How to Encrypt any File, Folder, or Drive on Your System

Encrypting files, folders, and drives on your computer means that no one else can make sense of the data they contain without a particular decryption key—which in most cases is a password known only to you. 

So while someone could get at your files if they know your password (the decryption key), they won't be able to take out a drive from your system and access what's on it, or use a second computer to read your data—it'll all be gibberish. It means that if your Windows or macOS machine gets lost or stolen, you don't have to worry about someone using the data on it.

How the most popular operating systems have handled encryption has changed over the years, and there are third-party tools that give you more encryption options to choose from. We'll guide you through everything you need to know about these options to help you pick the right one.

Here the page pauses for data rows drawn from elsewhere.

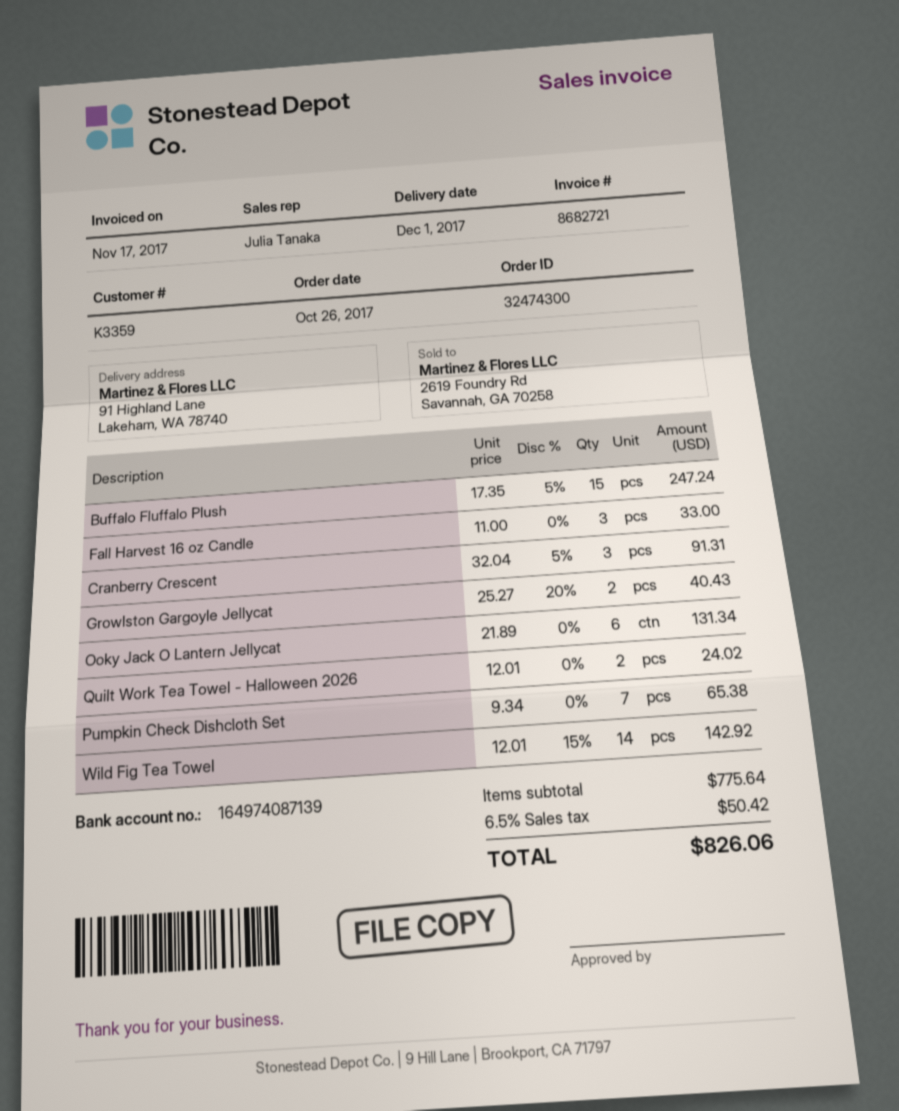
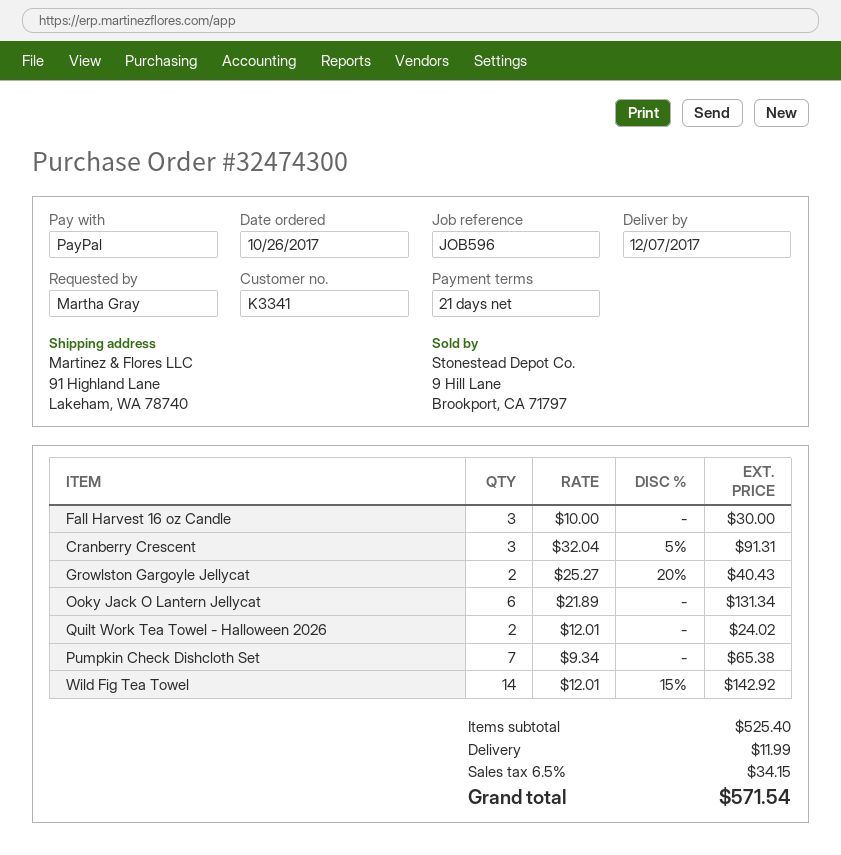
delivery date: 2017-12-01 -> 2017-12-07
customer number: K3359 -> K3341
Buffalo Fluffalo Plush: 15 x 17.35 - 5% = 247.24 -> none
Fall Harvest 16 oz Candle: 3 x 11.00 = 33.00 -> 3 x 10.00 = 30.00
subtotal: 775.64 -> 525.40
shipping: none -> 11.99
tax: 6.5% = 50.42 -> 6.5% = 34.15
total: 826.06 -> 571.54

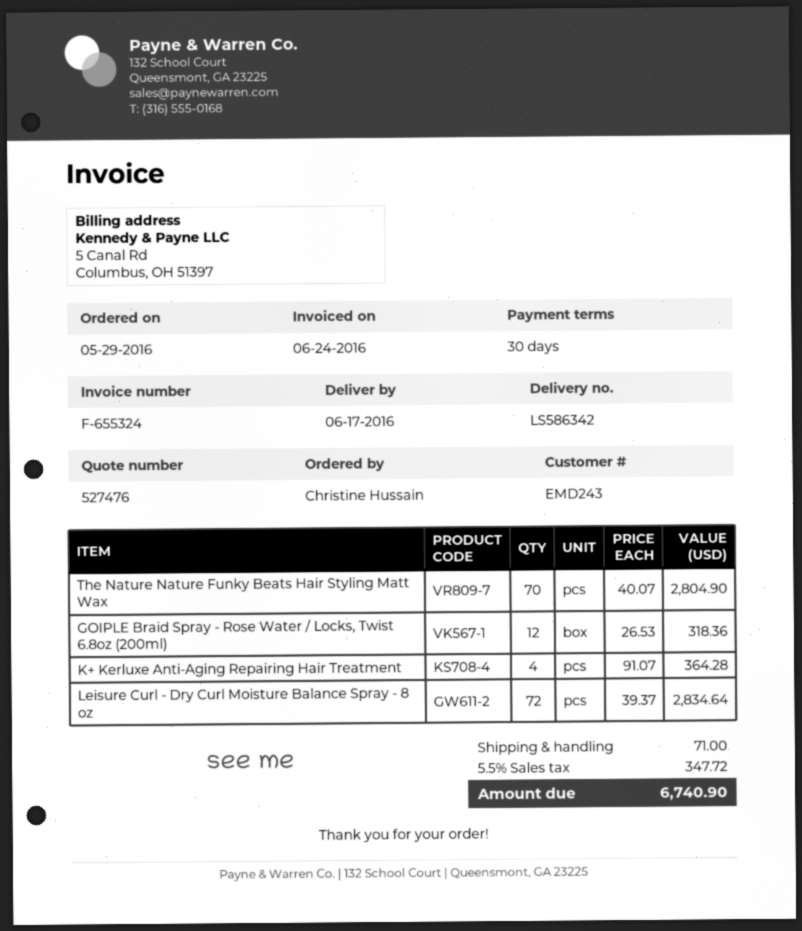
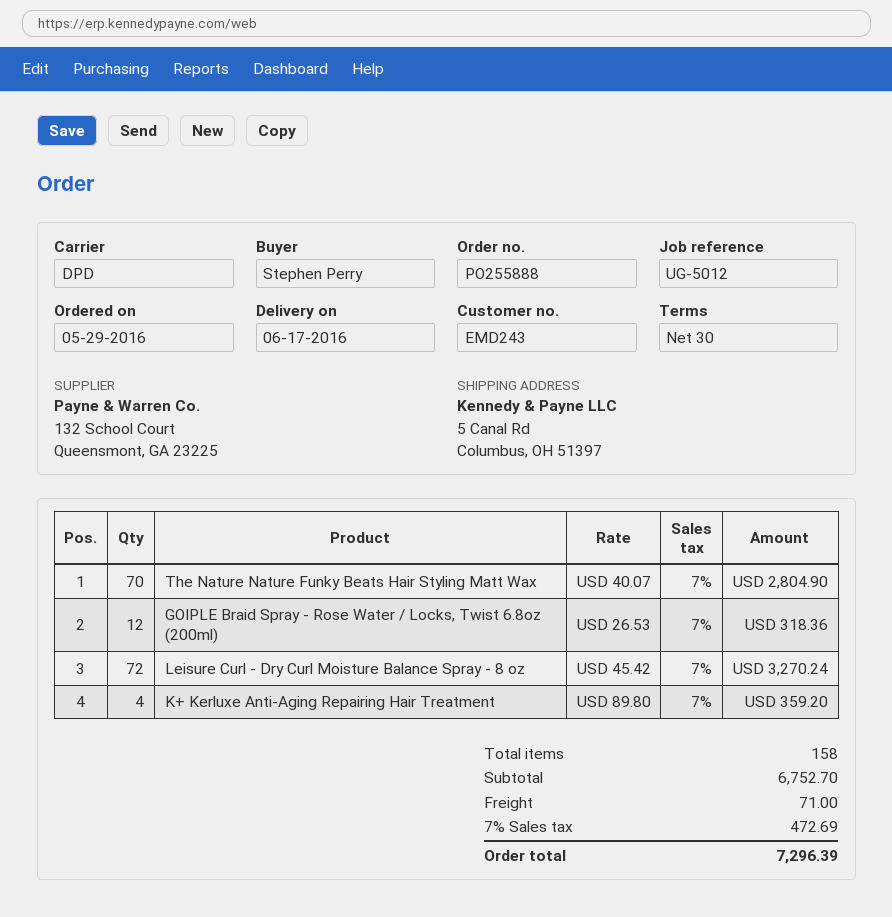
ordered by: Christine Hussain -> Stephen Perry
K+ Kerluxe Anti-Aging Repairing Hair Treatment: 4 x 91.07 = 364.28 -> 4 x 89.80 = 359.20
Leisure Curl - Dry Curl Moisture Balance Spray - 8 oz: 72 x 39.37 = 2834.64 -> 72 x 45.42 = 3270.24
tax: 5.5% = 347.72 -> 7% = 472.69
total: 6740.90 -> 7296.39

Built-in Options for Windows

Encryption on Windows is a little more complicated than perhaps it should be. First of all, there are differences between the Windows Home and Windows Pro editions: Pro users get a powerful tool called BitLocker for encryption, but with the Home edition, there's a more basic alternative. It's simply referred to as device encryption, and you can find it by choosing Privacy & security and then Device encryption from the Settings panel in Windows.

Not so fast though, as this option won't appear for everyone: It requires a certain level of hardware security support from your desktop or laptop computer. It's all rather complex, and we don't have room to go into everything in detail here, but The Windows Club has an excellent explainer. If you search the Start menu for a tool called "system information," then right-click and run it as an administrator, you can see why your computer does or doesn't support this feature via the Device Encryption Support entry.

Assuming your hardware does meet all of the requirements, and the Device encryption entry is visible, you can click through it to see if your system drives are encrypted—they should be, by default, if you log in to your computer with a Microsoft account. It means that anyone who accesses your hard drives without that authorization won't be able to see the data on them, because it'll be encrypted and protected. If encryption isn't enabled for whatever reason, you can turn the toggle switch to On.

When it comes to external drives and USB sticks, if you have the Pro version of Windows you can use BitLocker: Just right-click on the drive in File Explorer, pick Show more options and Turn on BitLocker, and set a password. For those on the Home edition though, this option isn't available—you're going to have to use a third-party tool for the job of encrypting external drives, and we'll get on to those later on in this article.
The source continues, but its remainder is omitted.